• [Assignment] Only the text of the records belongs in the answer, copied exactly and without pictures.

Edit tracking data
===============
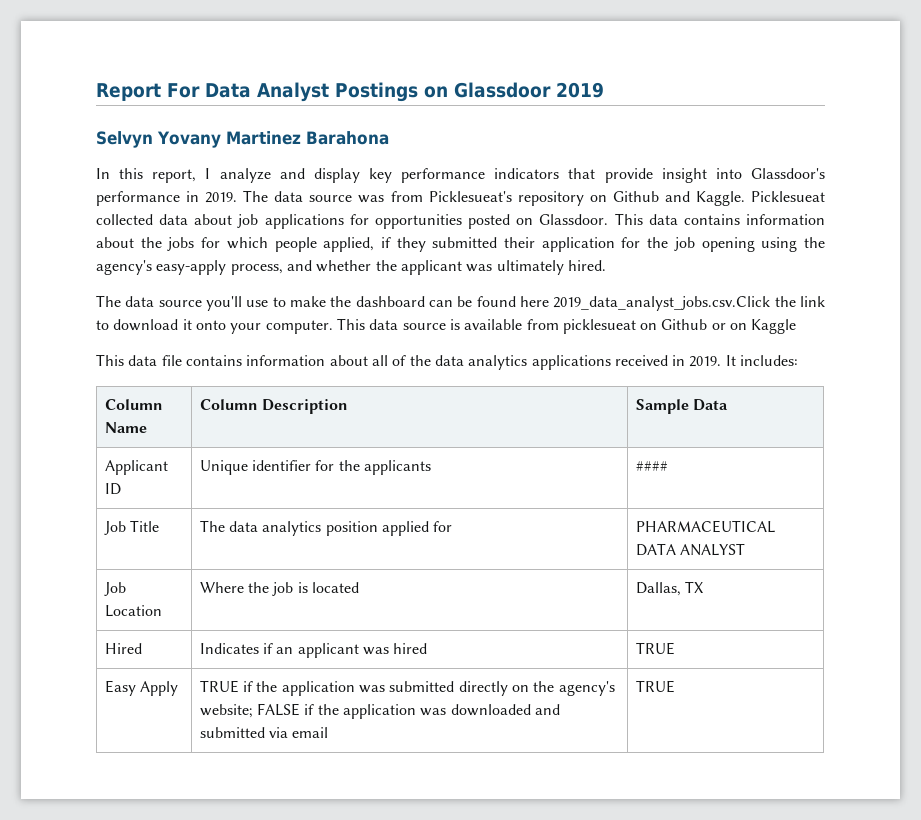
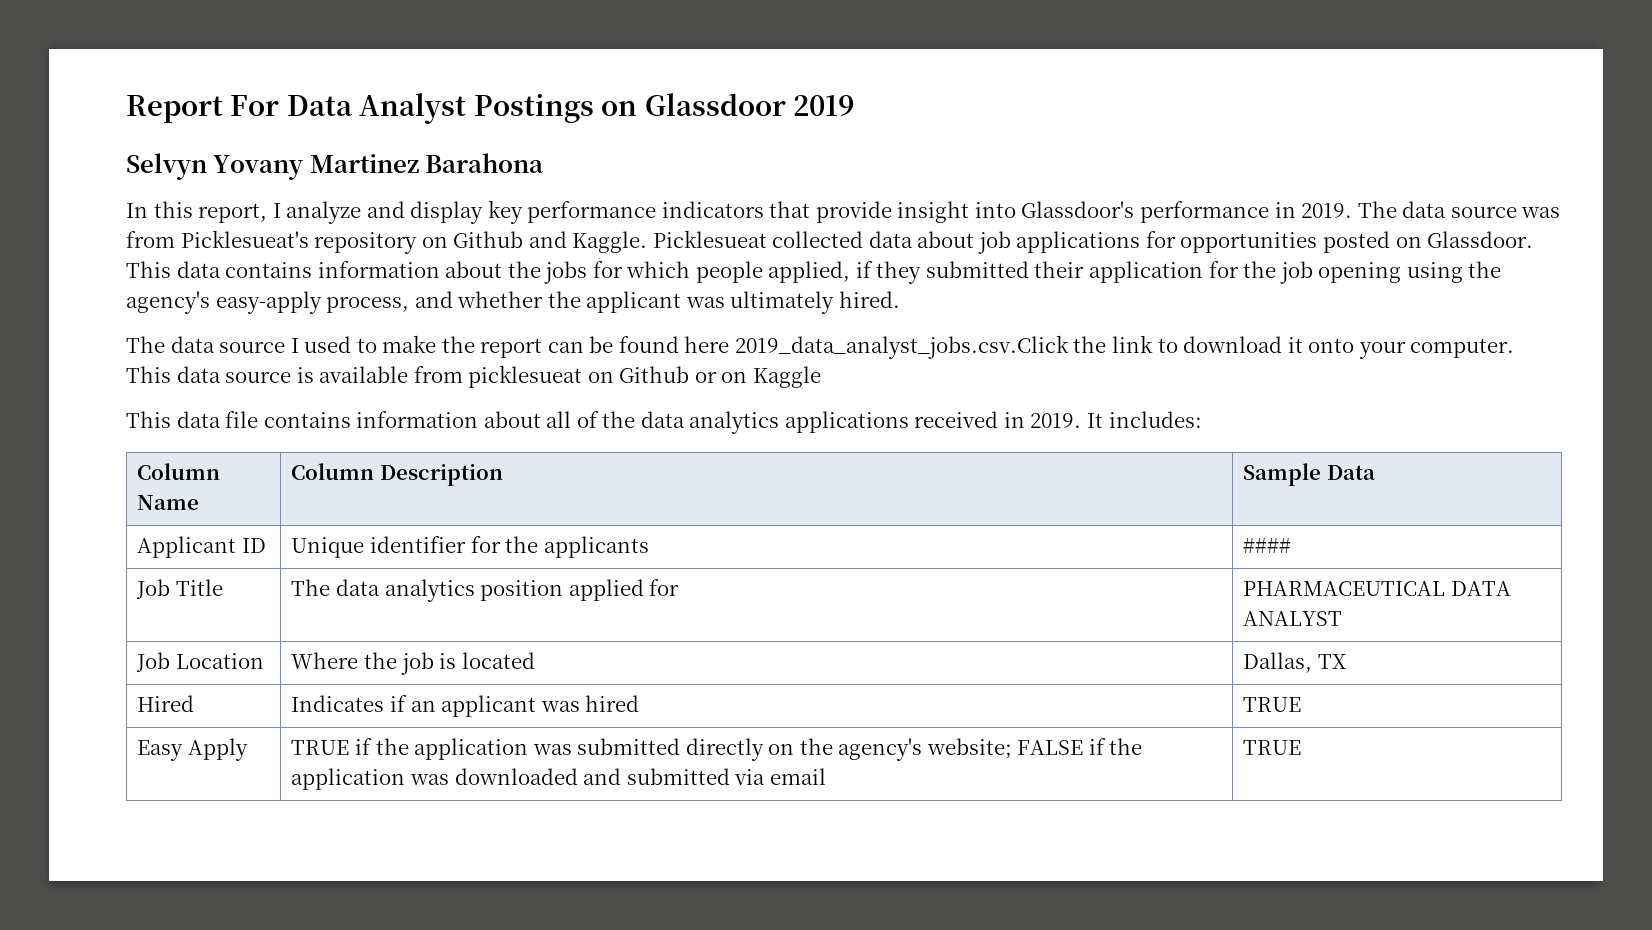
- The data source you'll use to make the dashboard can be found here 2019_data_analyst_jobs.csv.Click the link to download it onto your computer.
+ The data source I used to make the report can be found here 2019_data_analyst_jobs.csv.Click the link to download it onto your computer.

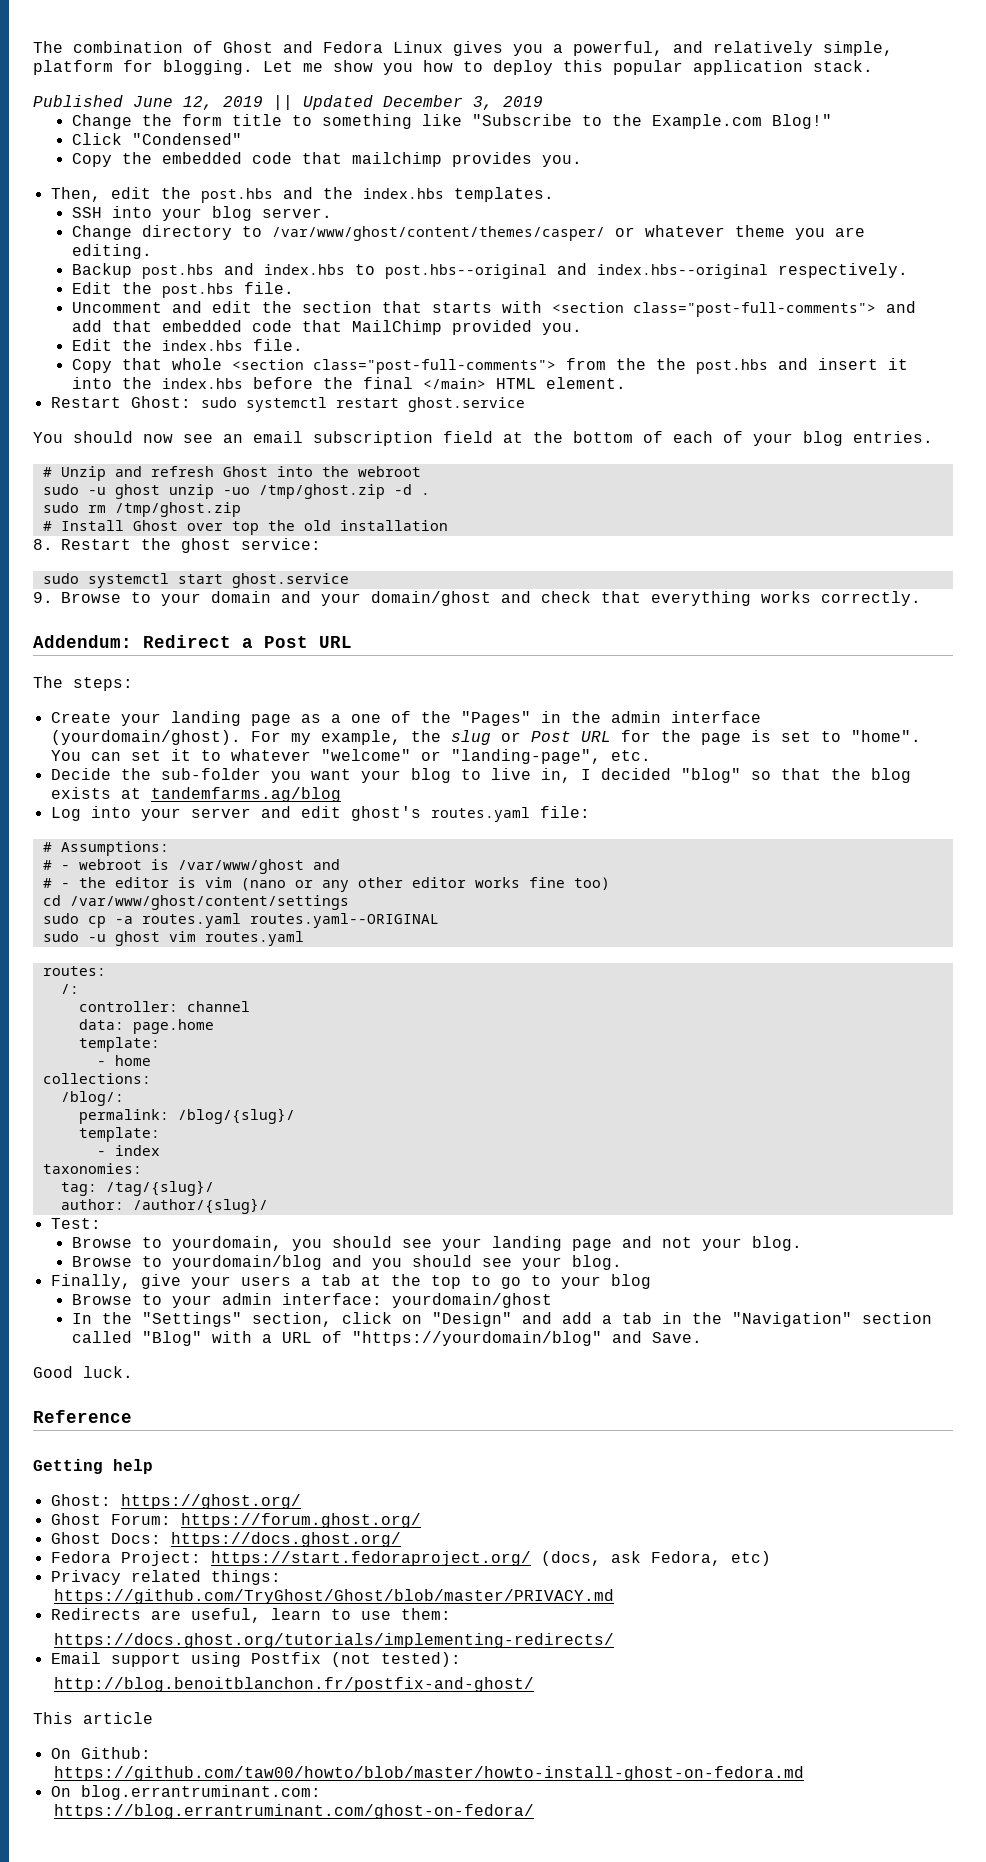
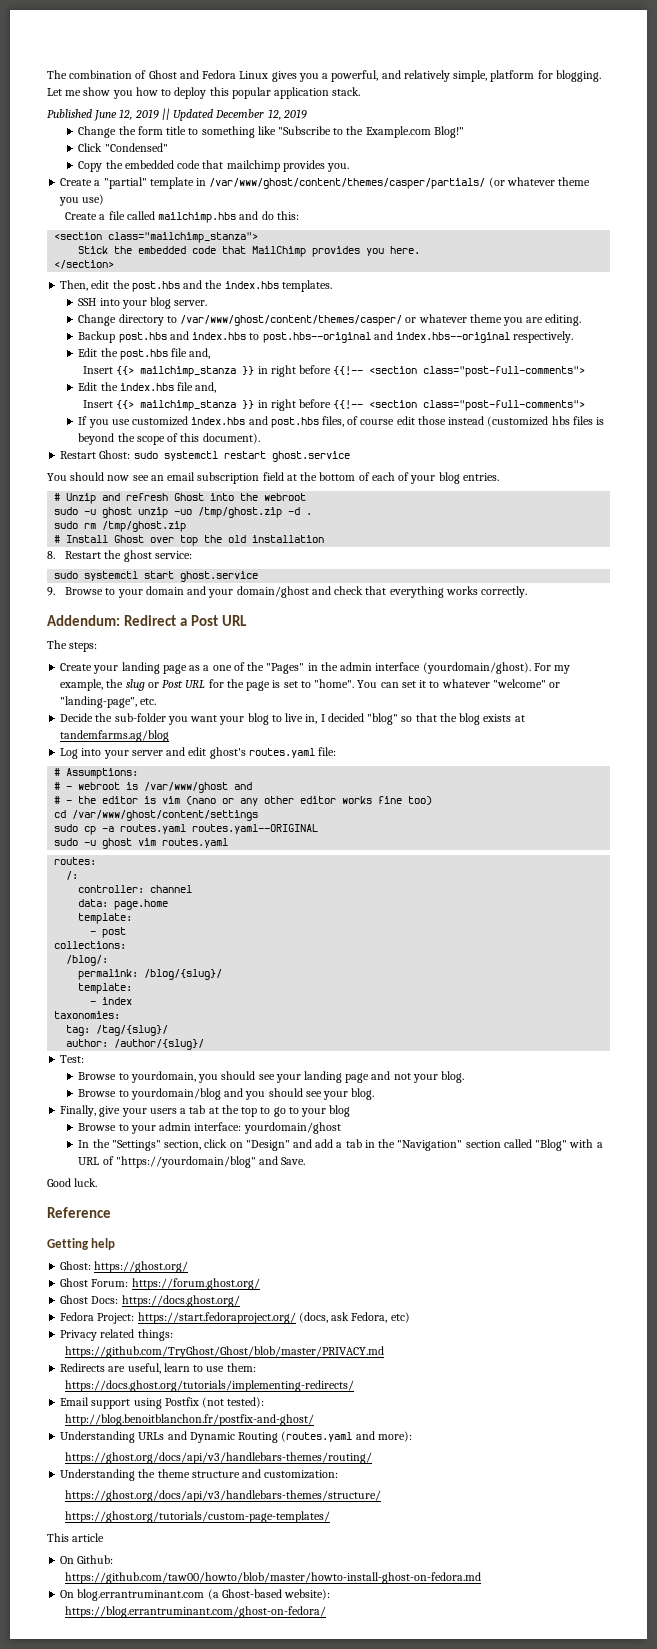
- Published June 12, 2019 || Updated December 3, 2019
+ Published June 12, 2019 || Updated December 12, 2019
+ Create a "partial" template in /var/www/ghost/content/themes/casper/partials/ (or whatever theme you use)
+ Create a file called mailchimp.hbs and do this:
+ <section class="mailchimp_stanza">
+ Stick the embedded code that MailChimp provides you here.
+ </section>
- Edit the post.hbs file.
- Uncomment and edit the section that starts with <section class="post-full-comments"> and add that embedded code that MailChimp provided you.
- Edit the index.hbs file.
- Copy that whole <section class="post-full-comments"> from the the post.hbs and insert it into the index.hbs before the final </main> HTML element.
+ Edit the post.hbs file and,
+ Insert {{> mailchimp_stanza }} in right before {{!-- <section class="post-full-comments">
+ Edit the index.hbs file and,
+ Insert {{> mailchimp_stanza }} in right before {{!-- <section class="post-full-comments">
+ If you use customized index.hbs and post.hbs files, of course edit those instead (customized hbs files is beyond the scope of this document).
- - home
+ - post
+ Understanding URLs and Dynamic Routing (routes.yaml and more):
+ https://ghost.org/docs/api/v3/handlebars-themes/routing/
+ Understanding the theme structure and customization:
+ https://ghost.org/docs/api/v3/handlebars-themes/structure/
+ https://ghost.org/tutorials/custom-page-templates/
- On blog.errantruminant.com:
+ On blog.errantruminant.com (a Ghost-based website):

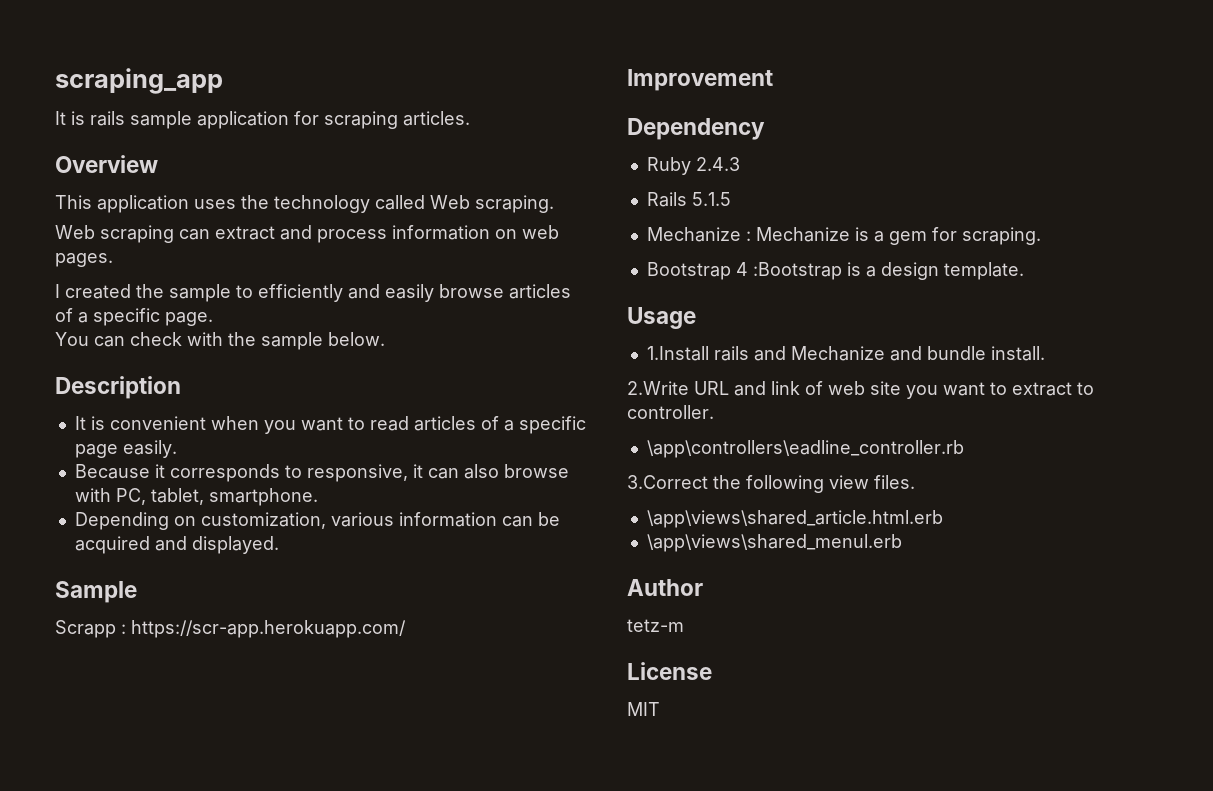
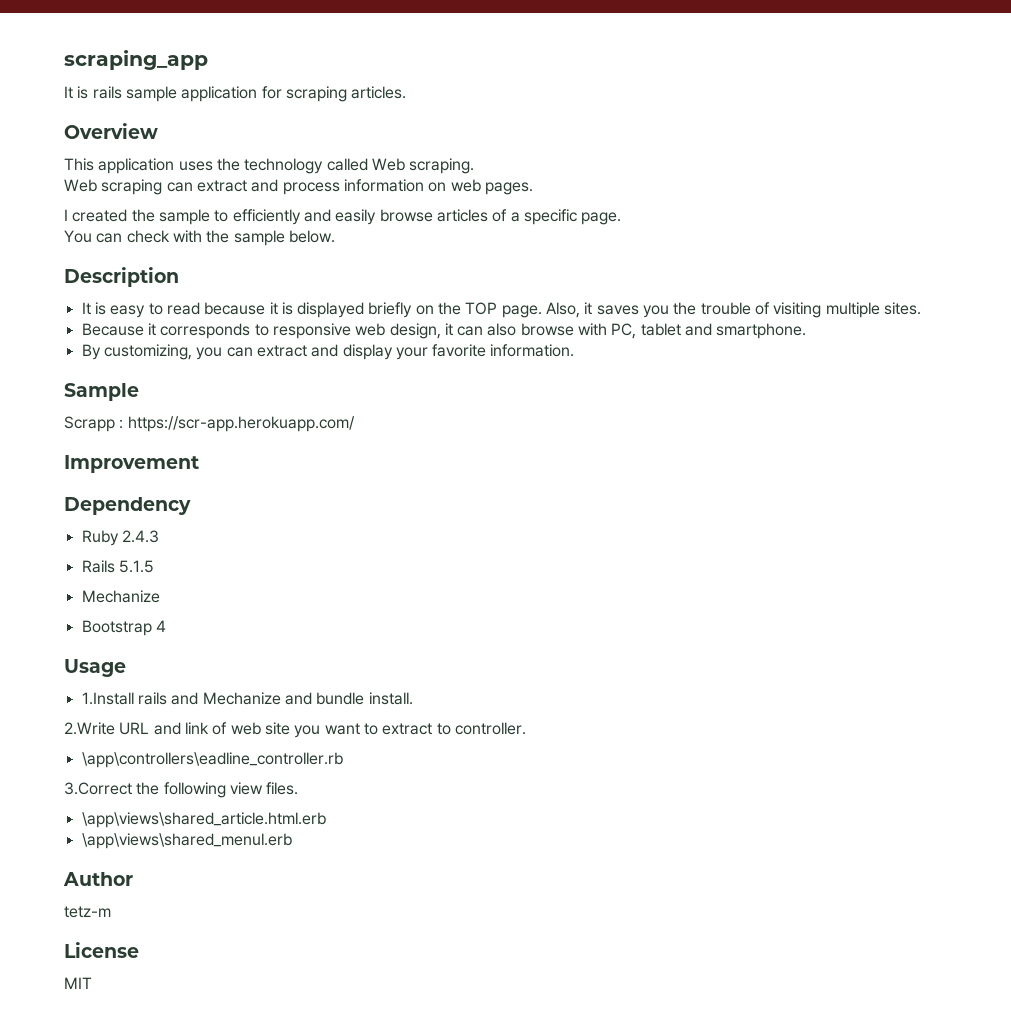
- It is convenient when you want to read articles of a specific page easily.
+ It is easy to read because it is displayed briefly on the TOP page. Also, it saves you the trouble of visiting multiple sites.
- Because it corresponds to responsive, it can also browse with PC, tablet, smartphone.
+ Because it corresponds to responsive web design, it can also browse with PC, tablet and smartphone.
- Depending on customization, various information can be acquired and displayed.
+ By customizing, you can extract and display your favorite information.
  Rails 5.1.5
- Mechanize : Mechanize is a gem for scraping.
- Bootstrap 4 :Bootstrap is a design template.
+ Mechanize
+ Bootstrap 4

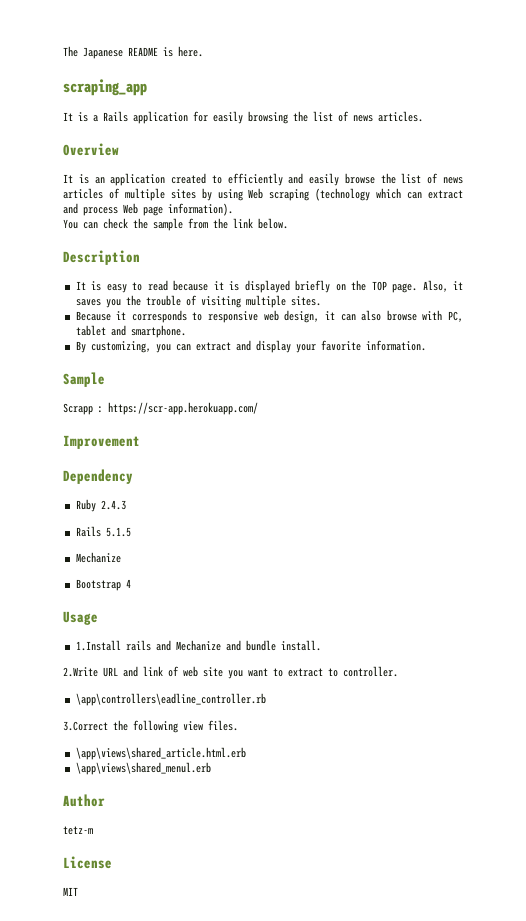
+ The Japanese README is here.
  scraping_app
- It is rails sample application for scraping articles.
+ It is a Rails application for easily browsing the list of news articles.
  Overview
- This application uses the technology called Web scraping.
- Web scraping can extract and process information on web pages.
- I created the sample to efficiently and easily browse articles of a specific page.
+ It is an application created to efficiently and easily browse the list of news articles of multiple sites by using Web scraping (technology which can extract and process Web page information).
- You can check with the sample below.
+ You can check the sample from the link below.

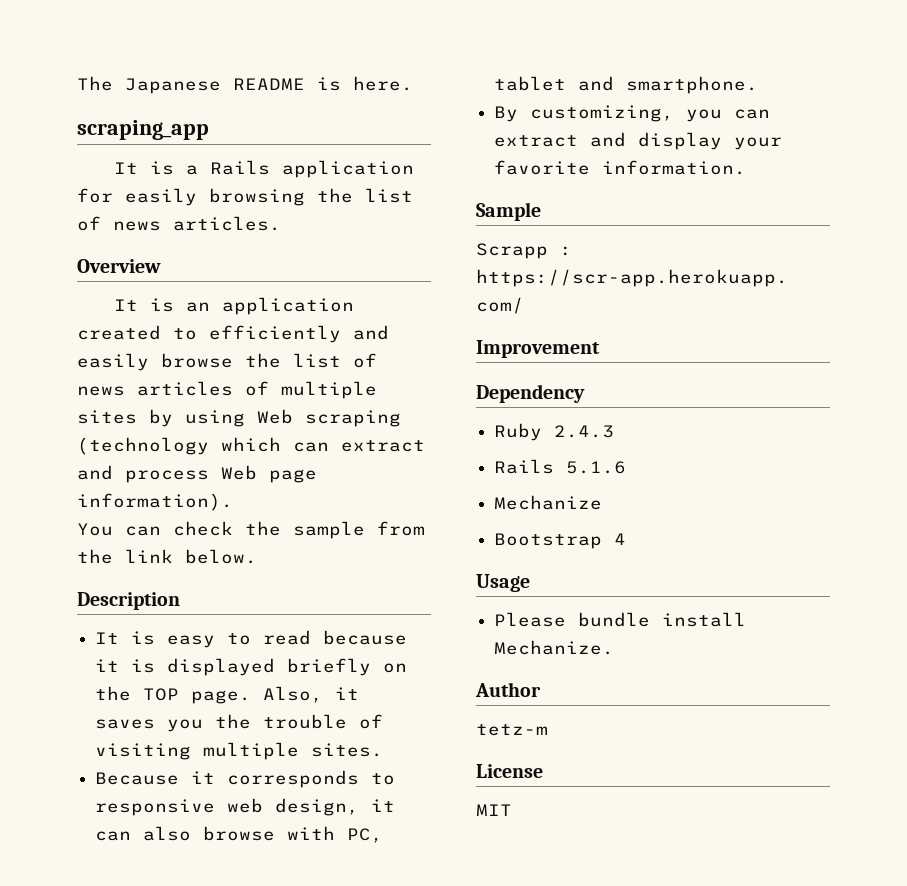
- Rails 5.1.5
+ Rails 5.1.6
- 1.Install rails and Mechanize and bundle install.
- 2.Write URL and link of web site you want to extract to controller.
- \app\controllers\eadline_controller.rb
- 3.Correct the following view files.
- \app\views\shared_article.html.erb
- \app\views\shared_menul.erb
+ Please bundle install Mechanize.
===============
• [Finished exercise]
- The data source you'll use to make the dashboard can be found here 2019_data_analyst_jobs.csv.Click the link to download it onto your computer.
+ The data source I used to make the report can be found here 2019_data_analyst_jobs.csv.Click the link to download it onto your computer.

- Published June 12, 2019 || Updated December 3, 2019
+ Published June 12, 2019 || Updated December 12, 2019
+ Create a "partial" template in /var/www/ghost/content/themes/casper/partials/ (or whatever theme you use)
+ Create a file called mailchimp.hbs and do this:
+ <section class="mailchimp_stanza">
+ Stick the embedded code that MailChimp provides you here.
+ </section>
- Edit the post.hbs file.
- Uncomment and edit the section that starts with <section class="post-full-comments"> and add that embedded code that MailChimp provided you.
- Edit the index.hbs file.
- Copy that whole <section class="post-full-comments"> from the the post.hbs and insert it into the index.hbs before the final </main> HTML element.
+ Edit the post.hbs file and,
+ Insert {{> mailchimp_stanza }} in right before {{!-- <section class="post-full-comments">
+ Edit the index.hbs file and,
+ Insert {{> mailchimp_stanza }} in right before {{!-- <section class="post-full-comments">
+ If you use customized index.hbs and post.hbs files, of course edit those instead (customized hbs files is beyond the scope of this document).
- - home
+ - post
+ Understanding URLs and Dynamic Routing (routes.yaml and more):
+ https://ghost.org/docs/api/v3/handlebars-themes/routing/
+ Understanding the theme structure and customization:
+ https://ghost.org/docs/api/v3/handlebars-themes/structure/
+ https://ghost.org/tutorials/custom-page-templates/
- On blog.errantruminant.com:
+ On blog.errantruminant.com (a Ghost-based website):

- It is convenient when you want to read articles of a specific page easily.
+ It is easy to read because it is displayed briefly on the TOP page. Also, it saves you the trouble of visiting multiple sites.
- Because it corresponds to responsive, it can also browse with PC, tablet, smartphone.
+ Because it corresponds to responsive web design, it can also browse with PC, tablet and smartphone.
- Depending on customization, various information can be acquired and displayed.
+ By customizing, you can extract and display your favorite information.
  Rails 5.1.5
- Mechanize : Mechanize is a gem for scraping.
- Bootstrap 4 :Bootstrap is a design template.
+ Mechanize
+ Bootstrap 4

+ The Japanese README is here.
  scraping_app
- It is rails sample application for scraping articles.
+ It is a Rails application for easily browsing the list of news articles.
  Overview
- This application uses the technology called Web scraping.
- Web scraping can extract and process information on web pages.
- I created the sample to efficiently and easily browse articles of a specific page.
+ It is an application created to efficiently and easily browse the list of news articles of multiple sites by using Web scraping (technology which can extract and process Web page information).
- You can check with the sample below.
+ You can check the sample from the link below.

- Rails 5.1.5
+ Rails 5.1.6
- 1.Install rails and Mechanize and bundle install.
- 2.Write URL and link of web site you want to extract to controller.
- \app\controllers\eadline_controller.rb
- 3.Correct the following view files.
- \app\views\shared_article.html.erb
- \app\views\shared_menul.erb
+ Please bundle install Mechanize.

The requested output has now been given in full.